Coming from Waymo -- the leading autonomous vehicle company with real-world deployment experience -- EMMA carries significant industry credibility. The key conceptual contribution is demonstrating that cross-task knowledge sharing through a unified language representation can benefit all driving tasks simultaneously: training on perception data improves planning, and vice versa. This challenges the conventional wisdom that specialized architectures are needed for each driving subtask.
Key Contributions
- Unified prompt-driven multi-task architecture: Single multimodal foundation model handles planning, perception, and road graph understanding through different text prompts, without task-specific architectural changes
- Everything-as-language representation: Planning trajectories, perception objects, and road graph elements are all represented as natural language tokens, enabling cross-task knowledge sharing
- Non-sensor inputs as text: Navigation instructions and ego status are provided as text context alongside camera images, creating a natural language interface for all driving information
- Cross-task knowledge transfer: Unified training on multiple tasks improves individual task performance compared to task-specific models, demonstrating positive transfer across the driving stack
- Industry-scale validation: Large-scale pretrained multimodal foundation model fine-tuned on Waymo's extensive driving data
Architecture / Method
┌─────────────────────────────────────────────────────────────────┐
│ EMMA Architecture │
│ │
│ ┌─────────────┐ ┌─────────────┐ ┌──────────────────────┐ │
│ │ Surround │ │ Ego State │ │ Navigation Cmd │ │
│ │ Camera Imgs │ │ (vel,heading│ │ "turn right in 200m" │ │
│ └──────┬──────┘ │ pos) │ └──────────┬───────────┘ │
│ │ └──────┬──────┘ │ │
│ ▼ │ │ │
│ ┌─────────────┐ │ │ │
│ │ Vision │ │ │ │
│ │ Encoder │ │ │ │
│ └──────┬──────┘ │ │ │
│ │ visual tokens │ text tokens │ text tokens │
│ └────────────────┼────────────────────┘ │
│ ▼ │
│ ┌──────────────────────────────────────────────────────┐ │
│ │ Gemini Transformer Decoder │ │
│ │ (pretrained, fine-tuned on driving) │ │
│ └──────────────────────┬───────────────────────────────┘ │
│ │ │
│ ┌───────────────┼───────────────┐ │
│ ▼ ▼ ▼ │
│ ┌────────────┐ ┌────────────┐ ┌────────────┐ │
│ │ Planning │ │ Perception │ │ Road Graph │ │
│ │ (x,y) wpts│ │ 3D BBoxes │ │ Polylines │ │
│ │ as text │ │ as text │ │ as text │ │
│ └────────────┘ └────────────┘ └────────────┘ │
│ │
│ ┌──────────────────────────────────────────────────────┐ │
│ │ Chain-of-Thought (for planning) │ │
│ │ R1: Scene description (weather, road) │ │
│ │ R2: Critical objects (3D coords) │ │
│ │ R3: Object behavior description │ │
│ │ R4: Meta driving decision ──► trajectory waypoints │ │
│ └──────────────────────────────────────────────────────┘ │
└─────────────────────────────────────────────────────────────────┘

EMMA is built on top of a large pretrained multimodal foundation model (Gemini family). The model takes as input a set of camera images from the vehicle's sensor suite, along with text prompts that specify both the task and contextual information. The architecture follows the standard vision-language model pattern: images are encoded by a vision encoder into visual tokens, which are concatenated with text tokens and processed by a large transformer decoder.

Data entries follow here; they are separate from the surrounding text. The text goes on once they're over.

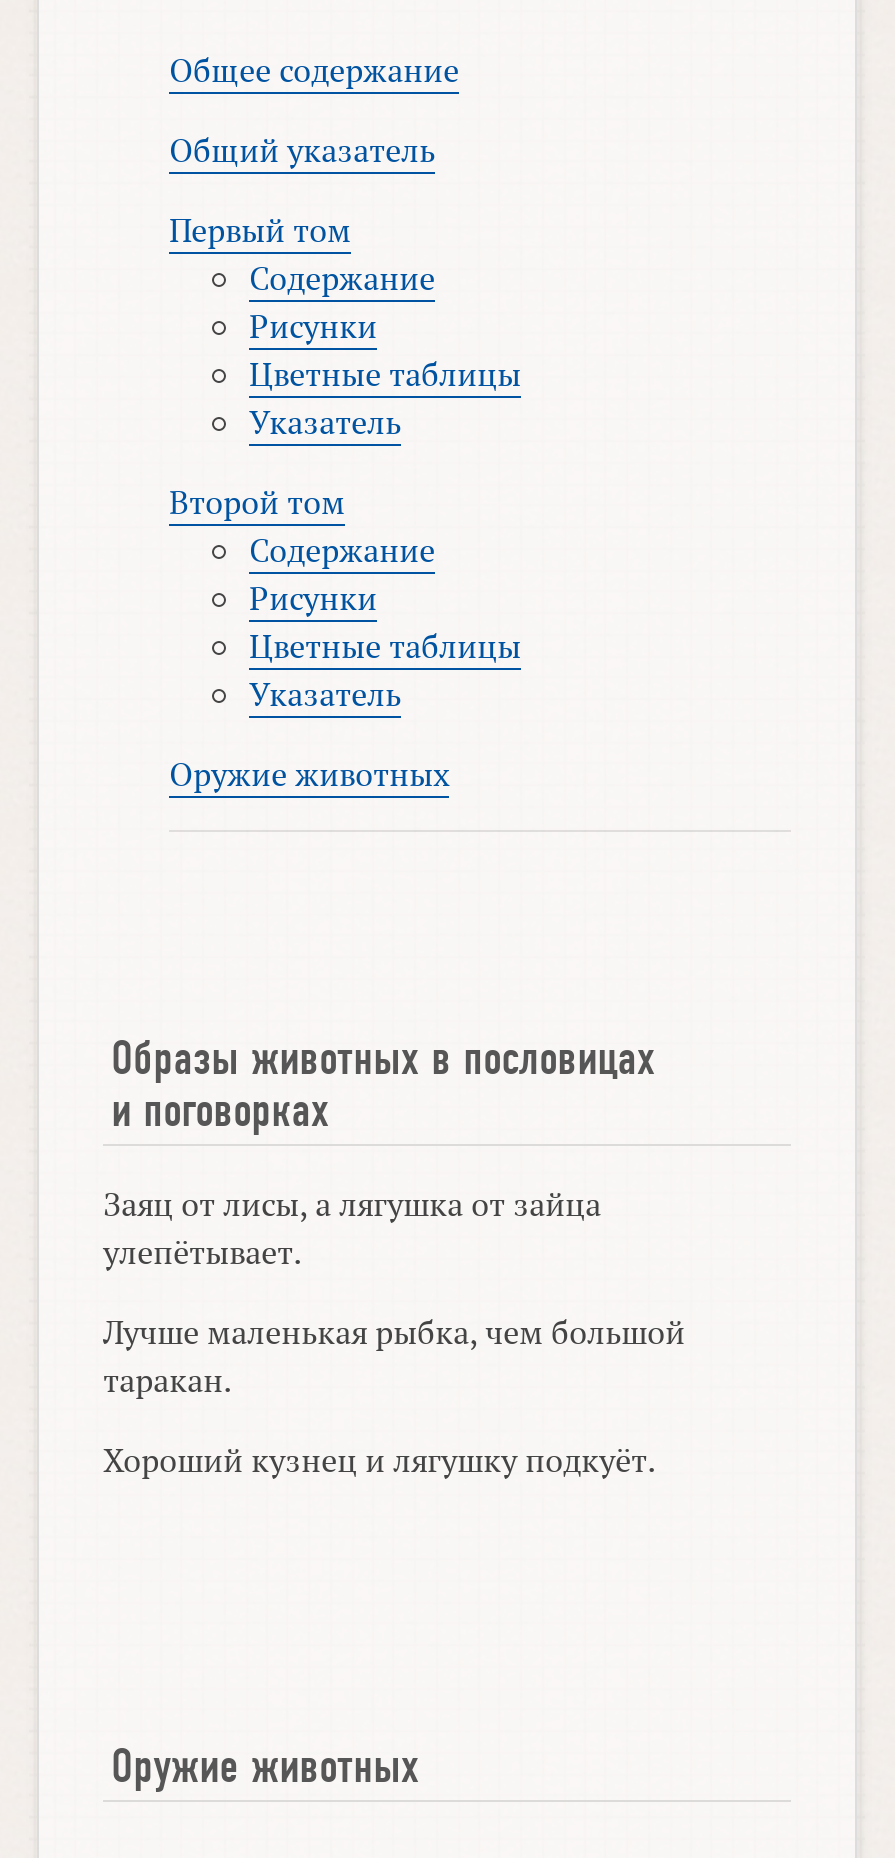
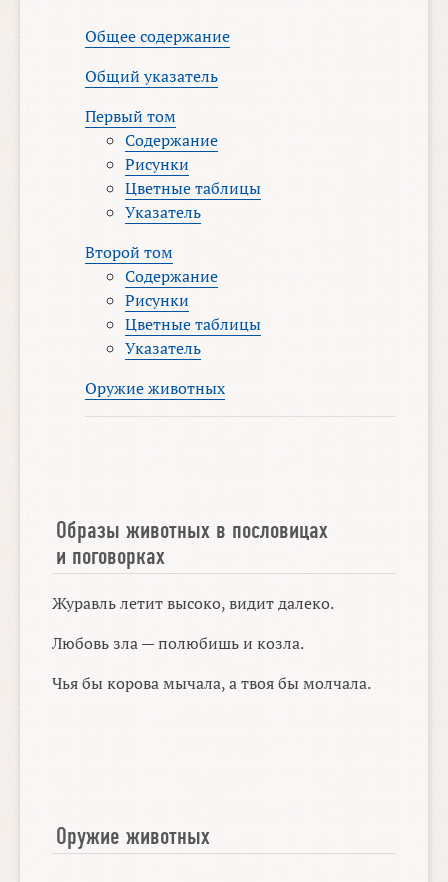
- Заяц от лисы, а лягушка от зайца
- улепётывает.
+ Журавль летит высоко, видит далеко.

- Лучше маленькая рыбка, чем большой
- таракан.
+ Любовь зла — полюбишь и козла.

- Хороший кузнец и лягушку подкуёт.
+ Чья бы корова мычала, а твоя бы молчала.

For planning, the prompt includes the ego vehicle's current state (position, velocity, heading), navigation instructions (route commands), and optionally scene descriptions. The model generates trajectory waypoints as a sequence of (x, y) coordinate pairs expressed in text. For perception, the prompt requests object detection, and the model generates 3D bounding boxes as text tokens specifying center coordinates, dimensions, heading, and class label. For road graph understanding, the prompt requests lane structure, and the model generates polylines representing lane boundaries and centerlines.

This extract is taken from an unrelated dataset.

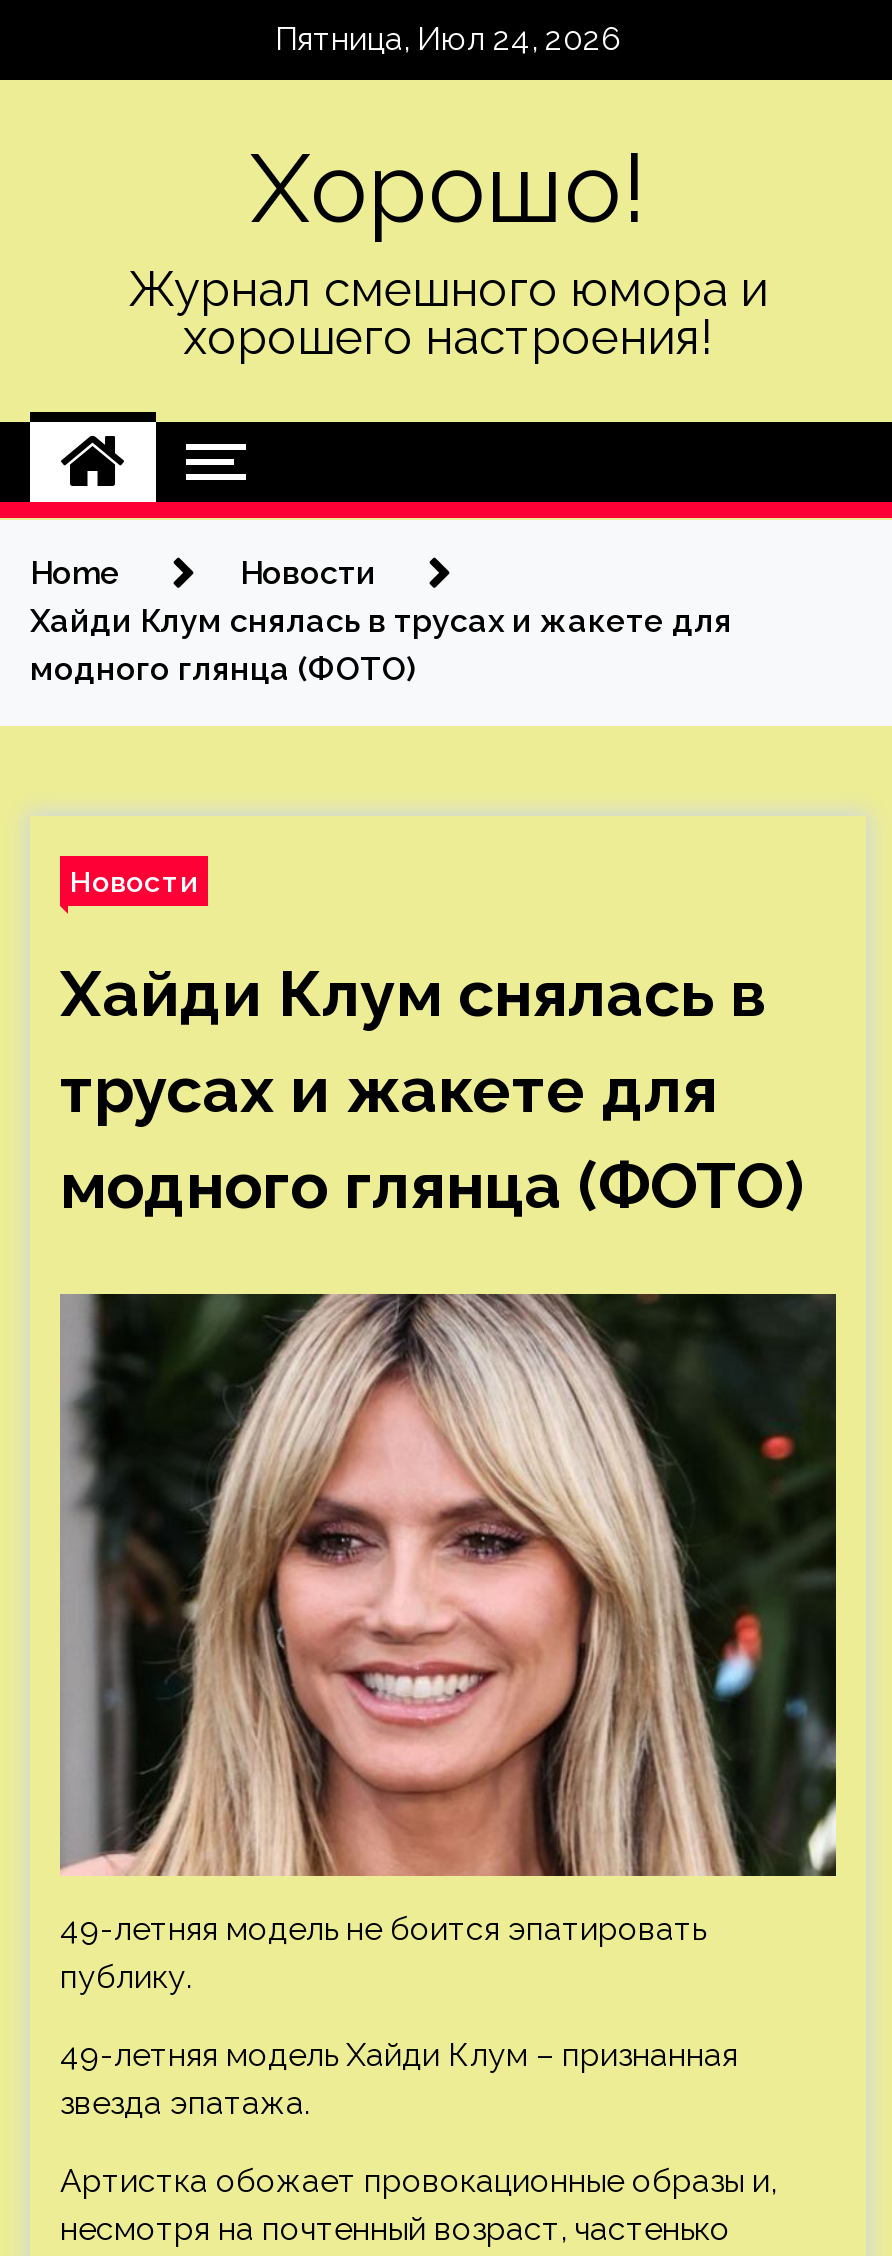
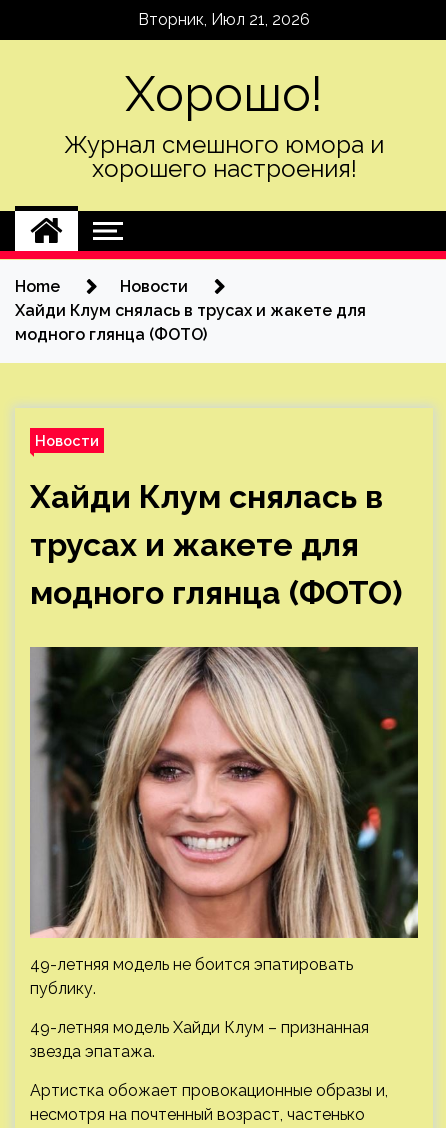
- Пятница, Июл 24, 2026
+ Вторник, Июл 21, 2026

The key architectural decision is the absence of task-specific heads or decoders. All tasks share the same model weights and the same autoregressive generation mechanism. Task selection happens purely through the input prompt, and the model learns to generate the appropriate output format for each task. Multi-task training is performed by sampling from all task datasets with appropriate mixing ratios.
The coordinate representation uses a discretized token vocabulary for numeric values, converting continuous coordinates into discrete tokens. This introduces quantization error but enables the use of standard language model training and inference infrastructure without modification.
EMMA incorporates chain-of-thought reasoning by generating structured rationales before planning decisions in a hierarchical structure: R1 (scene description -- weather, time, road conditions), R2 (critical objects with 3D coordinates), R3 (behavior description of critical objects), and R4 (meta driving decision). These rationales are generated automatically using existing perception/prediction models and designed prompts, ensuring scalability without manual annotation.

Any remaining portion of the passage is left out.